Humidity and pH directly affect the oxidation of metals into their respective oxides. The presence of CO ₂ , the acid oxide, can be sufficiently dissolved in water that covers part of the metal to accelerate the incorporation of oxygen in the ionic form for the crystal structure of the metal.

This reaction can also be accelerated with an increase in temperature, especially when it is desired to obtain the oxide in a short time.

direct reaction of metal with oxygen

Metal oxides form as a product of the reaction between the metal and the surrounding oxygen. This can be represented with the chemical equation given below:

2M(s) + O2 ₍ g) => 2MO(s)

This reaction is slow, because oxygen has a strong double O = O bond and electronic transfer between it and the metal is inefficient.

However, it accelerates significantly with increase in temperature and surface area. This is due to the fact that the energy needed to break the O=O double bond is provided, and as there is a larger area, the oxygen moves evenly across the metal, colliding with the metal atoms at the same time. Is..

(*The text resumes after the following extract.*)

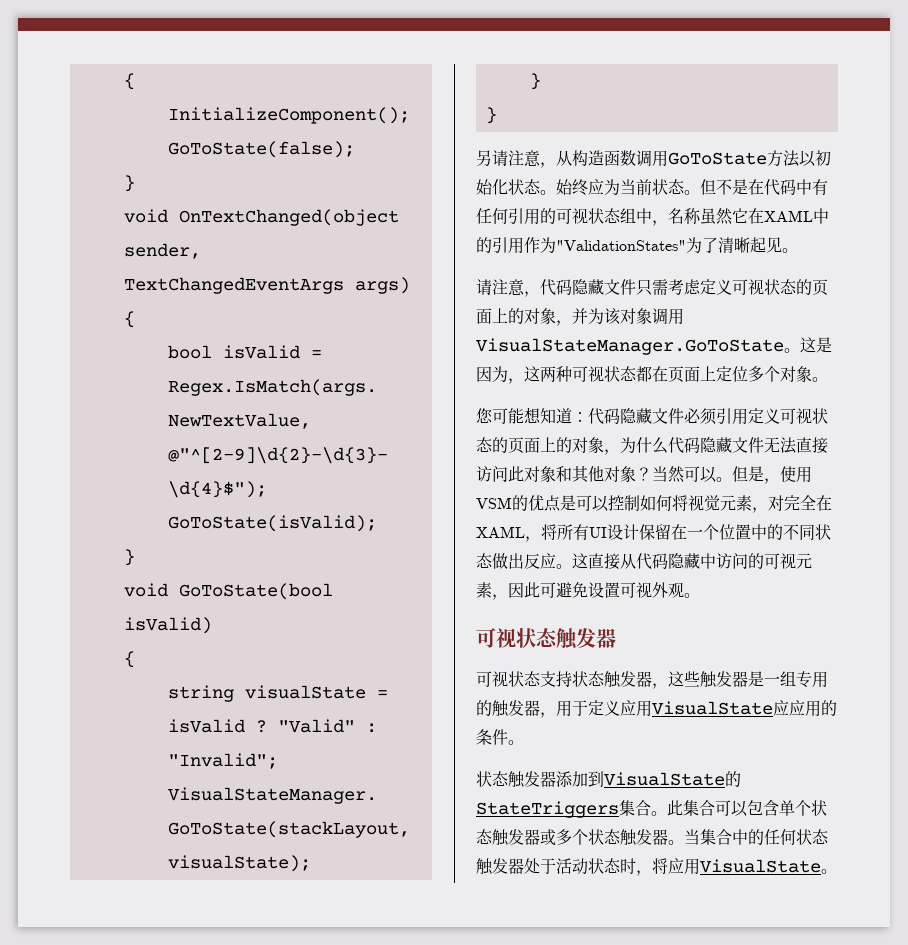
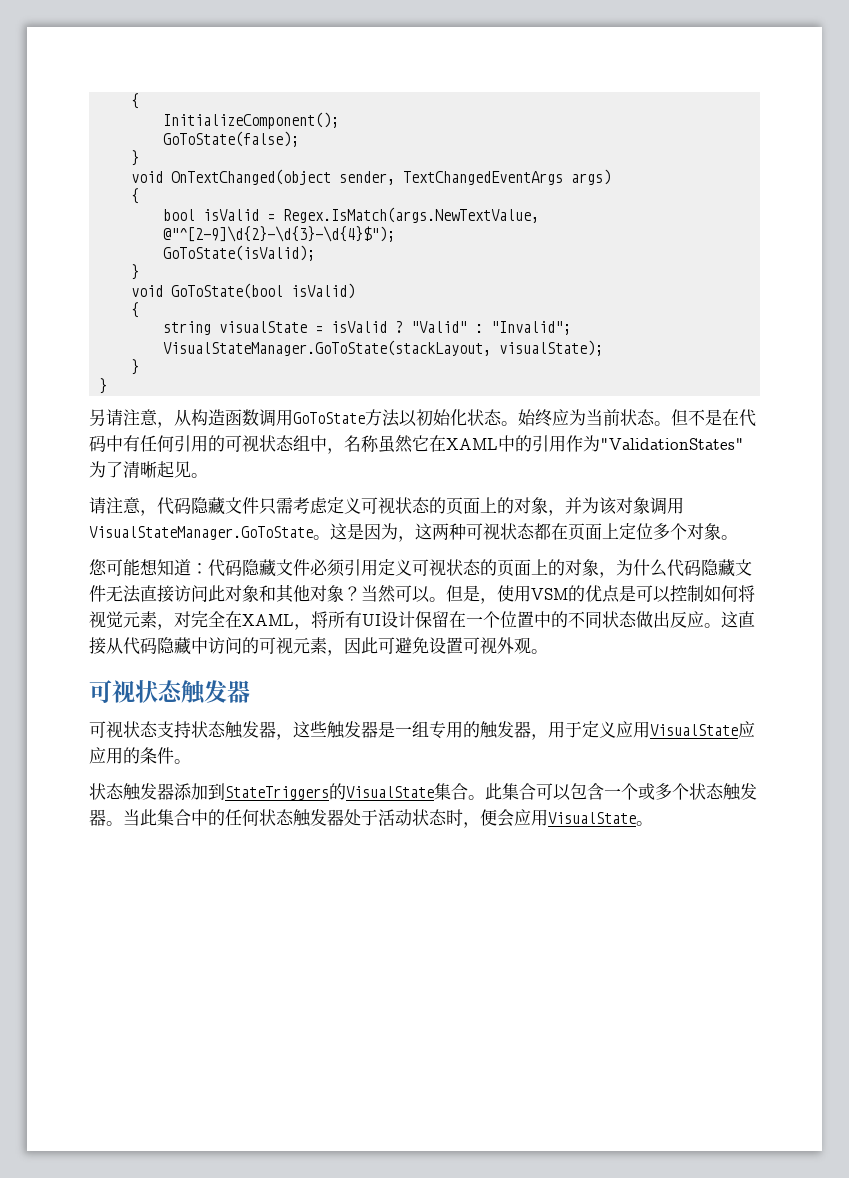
[604,771,741,787] [476,801,619,818] VisualState的StateTriggers -> [225,783,434,800] StateTriggers的VisualState
[779,800,827,816] [476,829,540,846] 单个状态触发器 -> [604,783,638,800] 一个
(700, 837) none -> [140,809,157,826] 此
[652,858,668,874] 将 -> [480,809,514,827] 便会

The higher the amount of oxygen reactor for the metal, the higher the valence or oxidation number. Why? Because oxygen is stripping more and more electrons from the metal until it reaches the highest oxidation number.

This can be seen for copper, for example. When a piece of metallic copper reacts with a limited amount of oxygen to form Cu ₂ O (copper oxide (I), cupre oxide or dicober monoxide):

4Cu(s) + O ₂ (g) + Q (heat) => 2Cu ₂ O (s) (red solid)

But when it reacts in equal amounts, CuO (copper oxide (II), cupric oxide or copper monoxide) is obtained:

2Cu(s) + O ₂ (g) + Q (heat) => 2CO(s) (solid black)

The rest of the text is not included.